Fonte: American Academy of Pediatrics

Abstract: Breastfeeding and human milk are the normative standards for infant feeding and nutrition.

Given the documented short- and long-term medical and neurodevelopmental advantages of breastfeeding, infant nutrition should be considered a public health issue and not only  a lifestyle choice.

The American Academy of Pediatrics reaffirms its  recommendation of exclusive breastfeeding for about 6 months, followed  by continued breastfeeding as complementary foods are introduced,  with continuation of breastfeeding for 1 year or longer as  mutually desired by mother and infant.

Medical contraindications to  breastfeeding are rare.

Infant growth should be monitored with the  World Health Organization (WHO) Growth Curve Standards to avoid mislabeling  infants as underweight or failing to thrive.

Hospital routines  to encourage and support the initiation and sustaining of exclusive  breastfeeding should be based on the American Academy of  Pediatrics-endorsed WHO/UNICEF “Ten Steps to Successful Breastfeeding.”

National strategies supported by the US Surgeon General’s Call  to Action, the Centers for Disease Control and Prevention, and The  Joint Commission are involved to facilitate breastfeeding practices in  US hospitals and communities.

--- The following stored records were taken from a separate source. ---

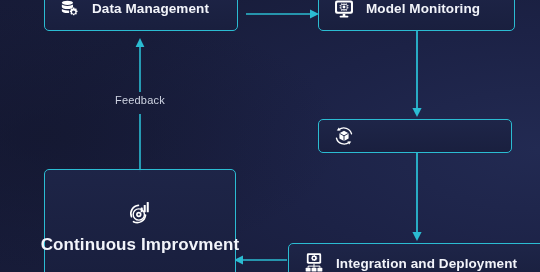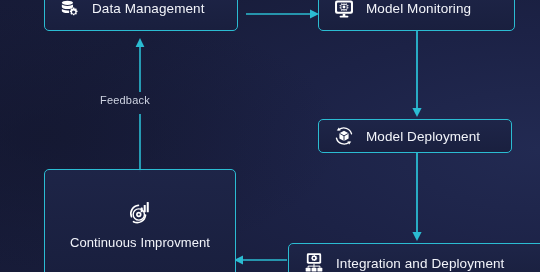"Data Management" .node-label { font-weight: normal -> bold }
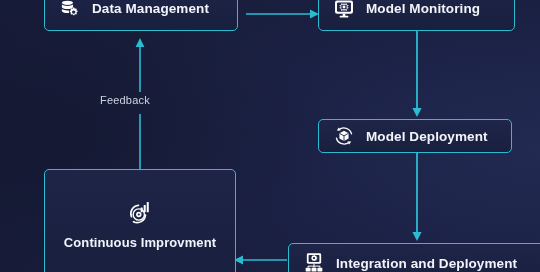"Feedback" div.edge-label { left: 100px -> 115px }
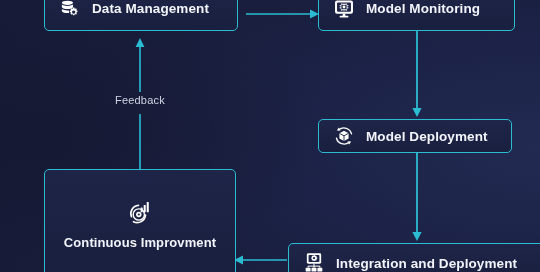"Model Deployment" span.node-label { html: <span>Model Deployment</span> -> none }
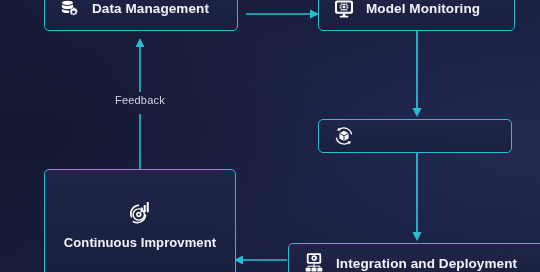"Continuous Improvment" .node.col .node-label { font-size: 13px -> 17px }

Pediatricians play a critical role in  their practices and communities as advocates of breastfeeding and  thus should be knowledgeable about the health risks of not breastfeeding,  the economic benefits to society of breastfeeding, and the  techniques for managing and supporting the breastfeeding dyad.

The  “Business Case for Breastfeeding” details how mothers can maintain  lactation in the workplace and the benefits to employers who facilitate  this practice.